So, I bet everyone loves movies and we love the hype while waiting for a hot release (I'm projecting my current state!).

Throughout this post, we'll be looking at some key insights on a dataset that has information on ~5000 movies. We'll be looking at the profits, votes, popularity, and other variables. One of the first things to learn about is obviously, what is EDA (Exploratory Data Analysis)?

Well, according to Wikipedia:

In statistics, exploratory data analysis is an approach of analyzing data sets to summarize their main characteristics, often using statistical graphics and other data visualization methods.

Most likely, wherever you go, that's the definition you'll stumble upon. To restate the definition in pipeline steps to go through an EDA:

  1. Load and preprocess your data

  2. Extracting Statistical summaries

  3. Visualize your data

Throughout this post, we'll be going through these steps while we work on our dataset. Therefore, let's learn a bit about our dataset first.

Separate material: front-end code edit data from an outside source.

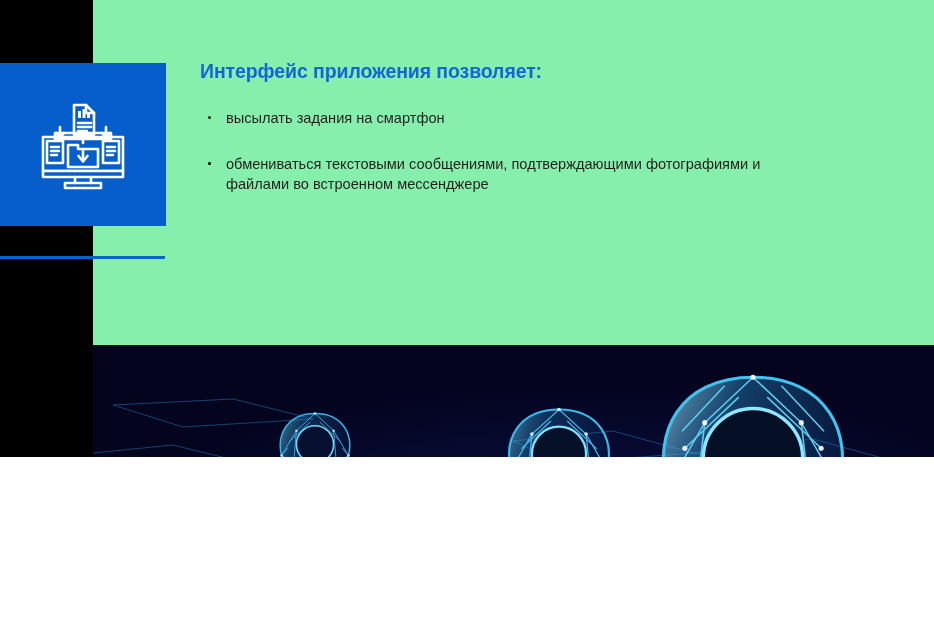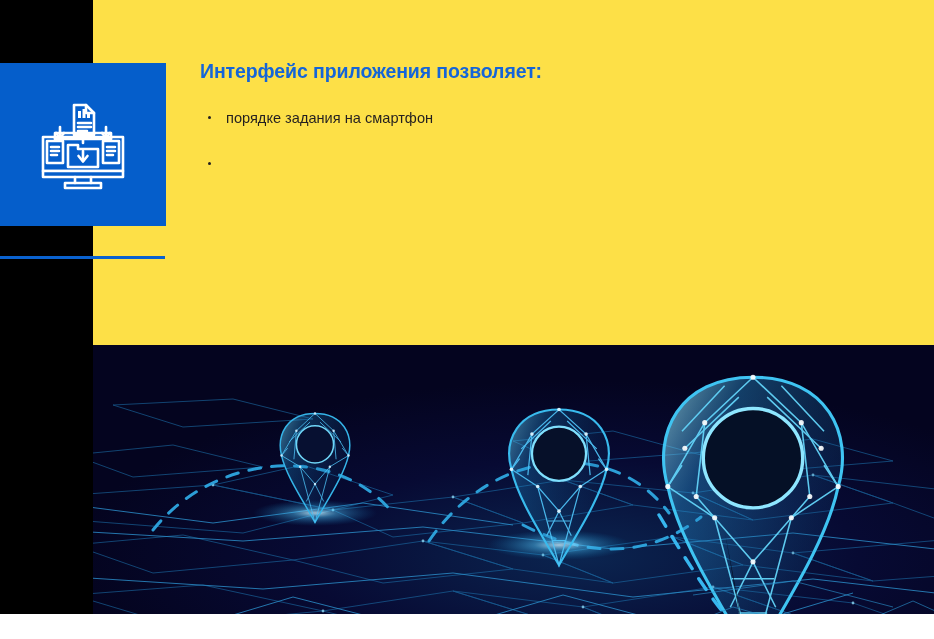--- a/index.html
+++ b/index.html
@@ -11,8 +11,8 @@
   }
   #slide {
     position: relative;
-    width: 934px; height: 614px;
-    background: #fde047;
+    width: 934px; height: 457px;
+    background: #86efac;
     overflow: hidden;
   }
 

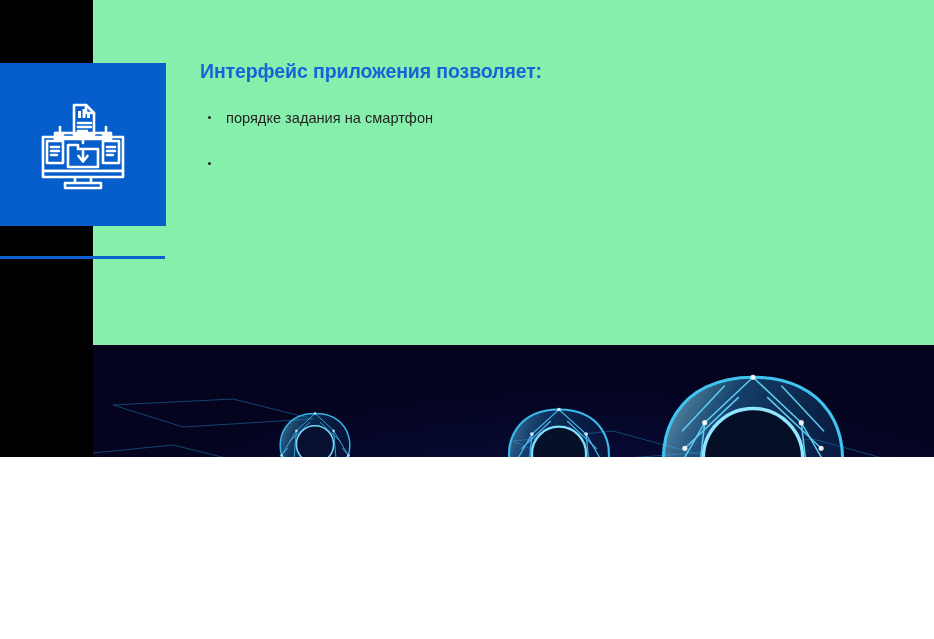--- a/index.html
+++ b/index.html
@@ -146,7 +146,7 @@
     <ul class="bullets">
       <li>
         <span class="dot"></span>
-        <span>порядке задания на смартфон</span>
+        <span>высылать задания на смартфон</span>
       </li>
       <li>
         <span class="dot"></span>

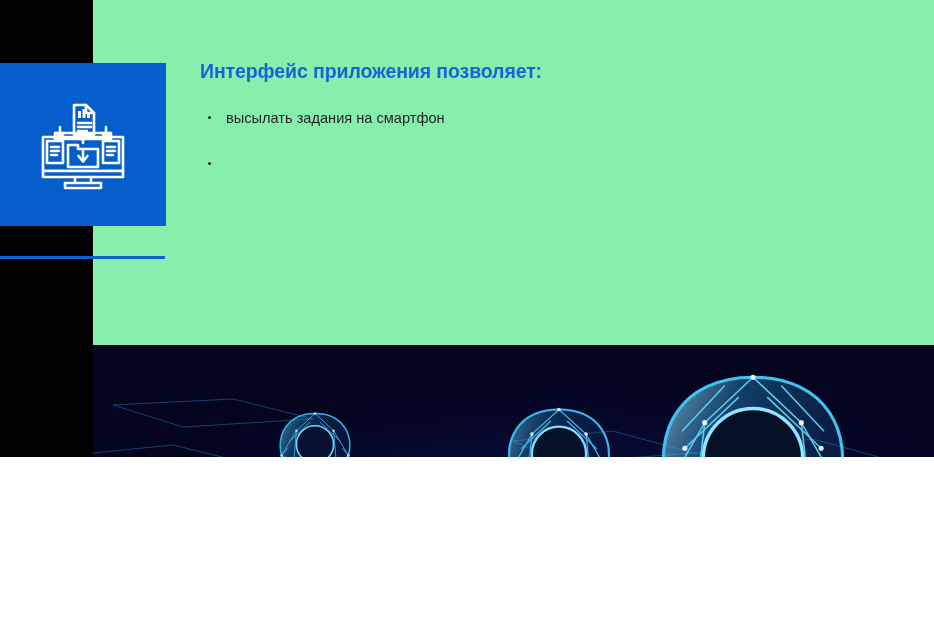--- a/index.html
+++ b/index.html
@@ -150,6 +150,10 @@
       </li>
       <li>
         <span class="dot"></span>
+      </li>
+      <li>
+        <span class="dot"></span>
+        <span>обмениваться текстовыми сообщениями, подтверждающими фотографиями и файлами во встроенном мессенджере</span>
       </li>
     </ul>
   </div>

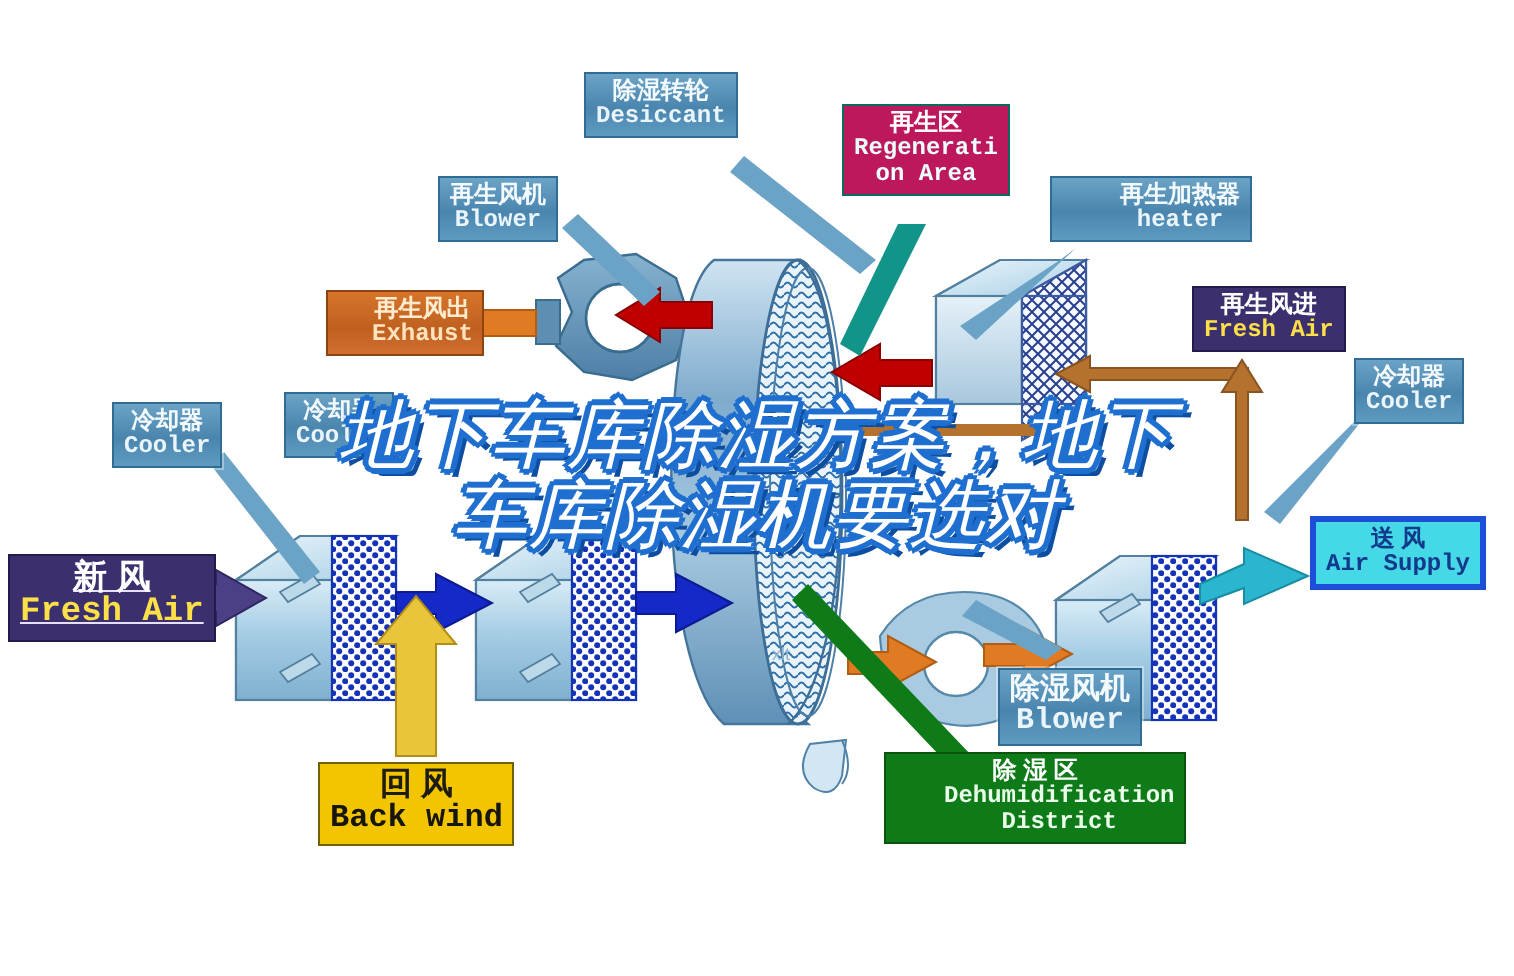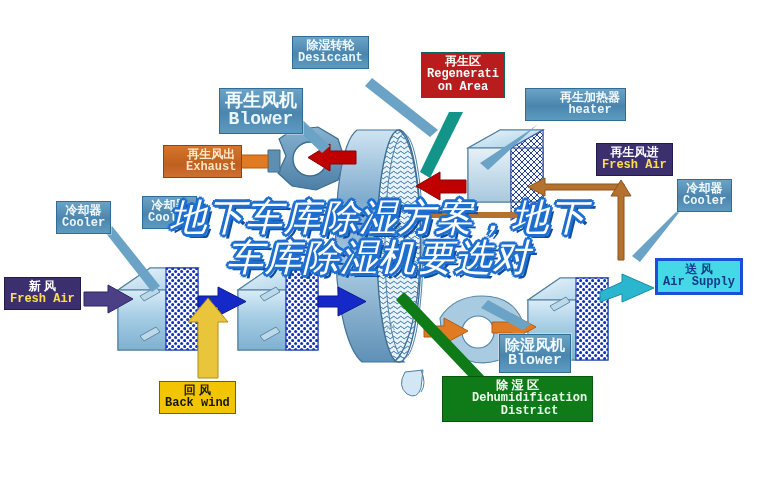--- a/index.html
+++ b/index.html
@@ -52,7 +52,7 @@
 
   
   .lbl.teal{
-    background:#b91c1c;border:1px solid #0a6a62;color:#ffffff;
+    background:#be185d;border:1px solid #0a6a62;color:#ffffff;
   }
   .lbl.teal .cn{color:#ffffff;}
   .lbl.teal .en{color:#eafffd;}

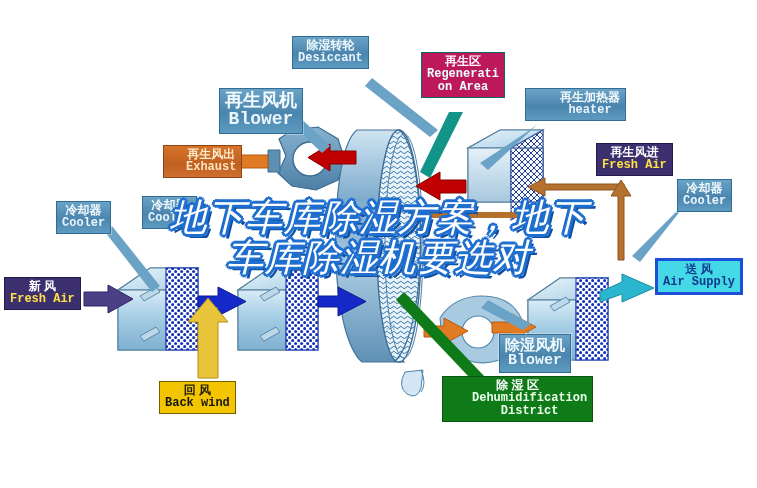--- a/index.html
+++ b/index.html
@@ -267,7 +267,7 @@
     <span class="en">Desiccant</span>
   </div>
 
-  <div class="lbl blue" style="left:219px;top:88px;font-size:18px;">
+  <div class="lbl blue" style="left:219px;top:88px;font-size:12px;">
     <span class="cn">再生风机</span>
     <span class="en">Blower</span>
   </div>

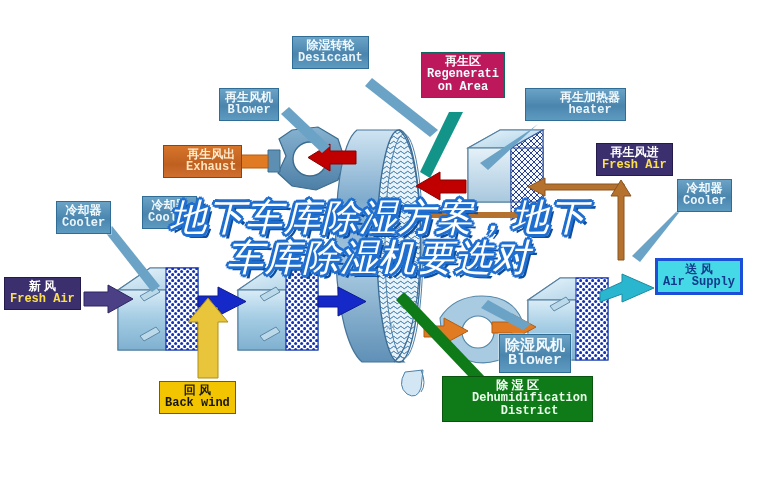--- a/index.html
+++ b/index.html
@@ -308,7 +308,7 @@
     <span class="en">Cooler</span>
   </div>
 
-  <div class="lbl purple" style="left:4px;top:277px;font-size:12px;">
+  <div class="lbl purple" style="left:4px;top:277px;font-size:17px;text-decoration:underline;">
     <span class="cn">新  风</span>
     <span class="en">Fresh Air</span>
   </div>

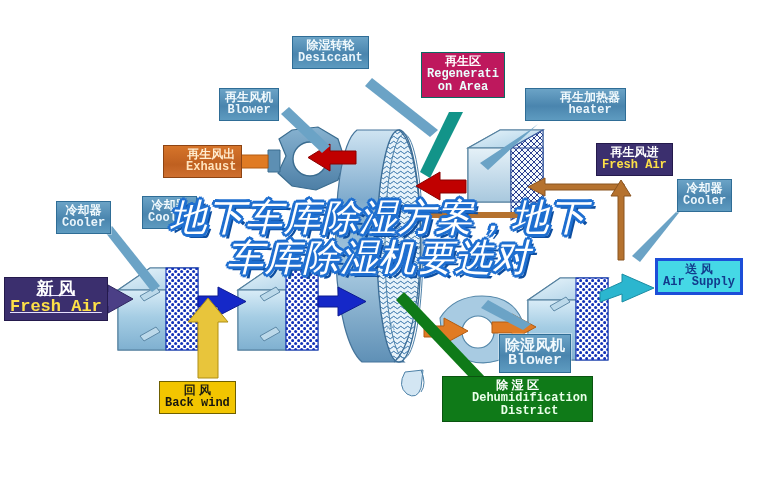--- a/index.html
+++ b/index.html
@@ -313,7 +313,7 @@
     <span class="en">Fresh Air</span>
   </div>
 
-  <div class="lbl yellow" style="left:159px;top:381px;font-size:12px;">
+  <div class="lbl yellow" style="left:159px;top:381px;font-size:16px;">
     <span class="cn">回  风</span>
     <span class="en">Back wind</span>
   </div>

This is the general intro description of the TMDB-5000:

What can we say about the success of a movie before it is released? Are there certain companies (Pixar?) that have found a consistent formula? Given that major films costing over $100 million to produce can still flop, this question is more important than ever to the industry. Film aficionados might have different interests. Can we predict which films will be highly rated, whether or not they are a commercial success?
This is a great place to start digging in to those questions, with data on the plot, cast, crew, budget, and revenues of several thousand films.

You can find the dataset (along with that description) on Kaggle.

Some of the fields (not all) in the dataset are as follows:

  • Data Description id - Integer unique id of each movie

  • belongs_to_collection - Contains the TMDB Id, Name, Movie Poster, and Backdrop URL of a movie in JSON format. You can see the Poster and Backdrop Image like this: Example:

  • budget: Budget of a movie in dollars. 0 values mean unknown.

  • genre: Contains all the Genres Name & TMDB Id in JSON Format

  • homepage - Contains the official homepage URL of a movie. Example:, this is the homepage of the Whiplash movie.

  • imdb_id - IMDB id of a movie (string). You can visit the IMDB Page like this:

  • original_language - Two-digit code of the original language, in which the movie was made. Like: en = English, fr = french.

  • original_title - The original title of a movie. The title & Original title may differ if the original title is not in English.

  • overview - Brief description of the movie.

  • popularity - Popularity of the movie in float.

  • poster_path - Poster path of a movie. You can see the full image like this:

  • production_companies - All production company names and TMDB id in JSON format of a movie.

  • production_countries - Two-digit code and the full name of the production company in JSON format.

  • release_date - The release date of a movie in mm/dd/yy format.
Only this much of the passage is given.